====== Data to use

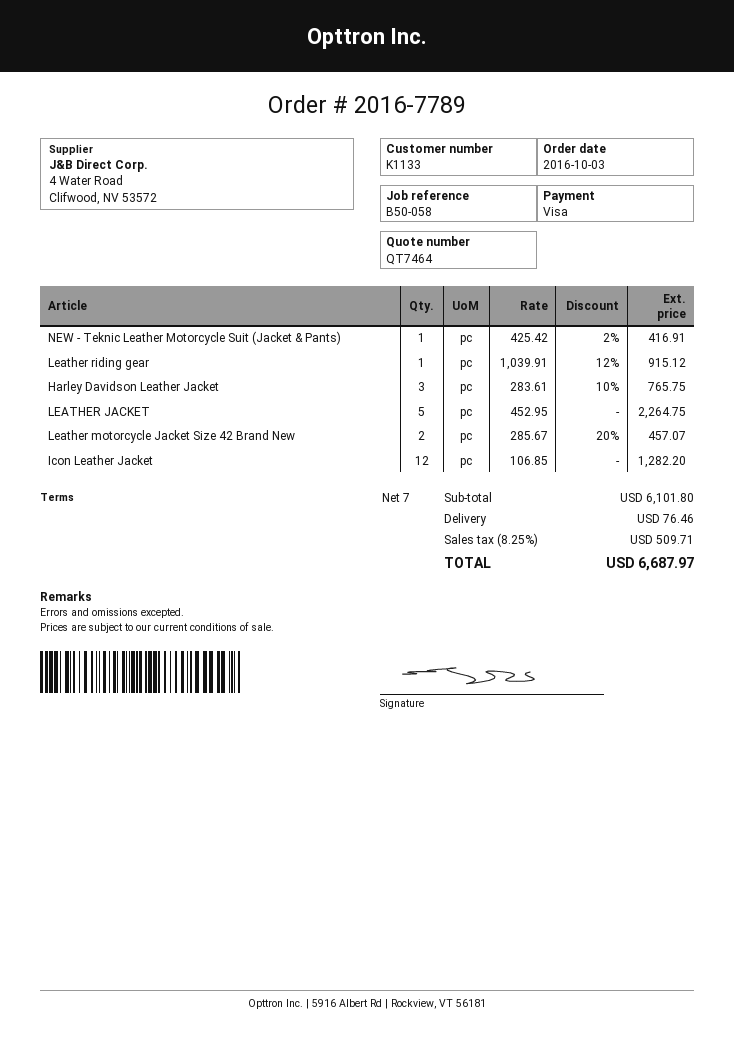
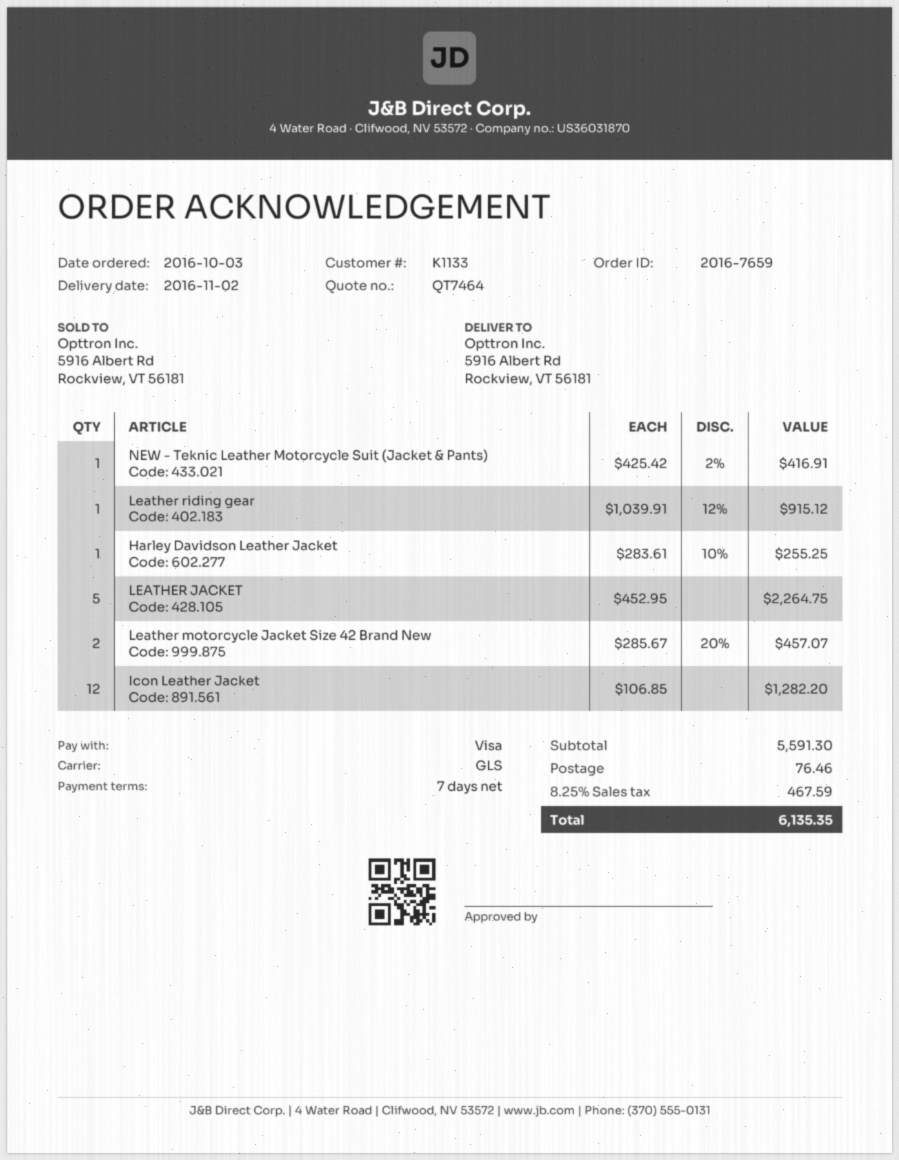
order number: 2016-7789 -> 2016-7659
Harley Davidson Leather Jacket: 3 x 283.61 - 10% = 765.75 -> 1 x 283.61 - 10% = 255.25
subtotal: 6101.80 -> 5591.30
tax: 8.25% = 509.71 -> 8.25% = 467.59
total: 6687.97 -> 6135.35

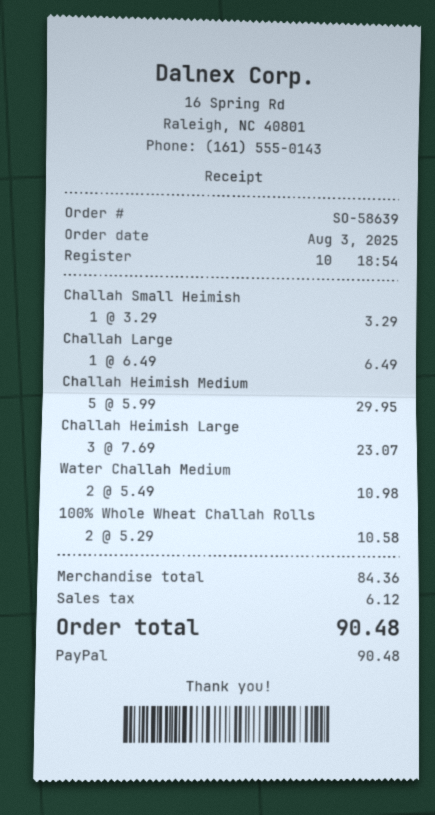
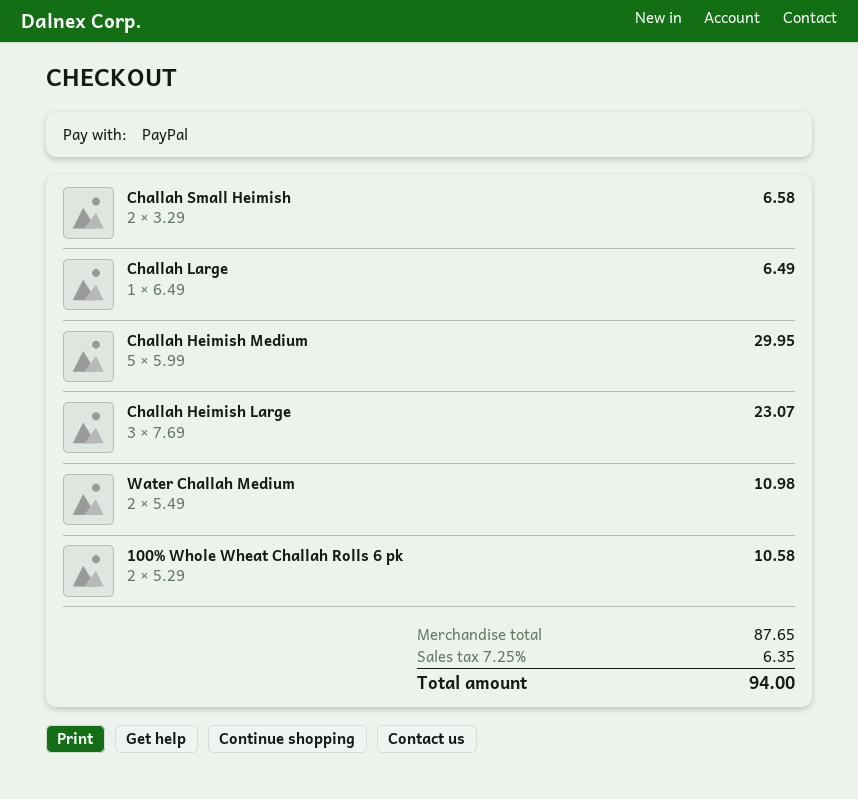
Challah Small Heimish: 1 x 3.29 = 3.29 -> 2 x 3.29 = 6.58
subtotal: 84.36 -> 87.65
tax: 6.12 -> 6.35
total: 90.48 -> 94.00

============

> [What is needed]: Give all the lines above again, character for character, without pictures.

> [Expected output]:
order number: 2016-7789 -> 2016-7659
Harley Davidson Leather Jacket: 3 x 283.61 - 10% = 765.75 -> 1 x 283.61 - 10% = 255.25
subtotal: 6101.80 -> 5591.30
tax: 8.25% = 509.71 -> 8.25% = 467.59
total: 6687.97 -> 6135.35

Challah Small Heimish: 1 x 3.29 = 3.29 -> 2 x 3.29 = 6.58
subtotal: 84.36 -> 87.65
tax: 6.12 -> 6.35
total: 90.48 -> 94.00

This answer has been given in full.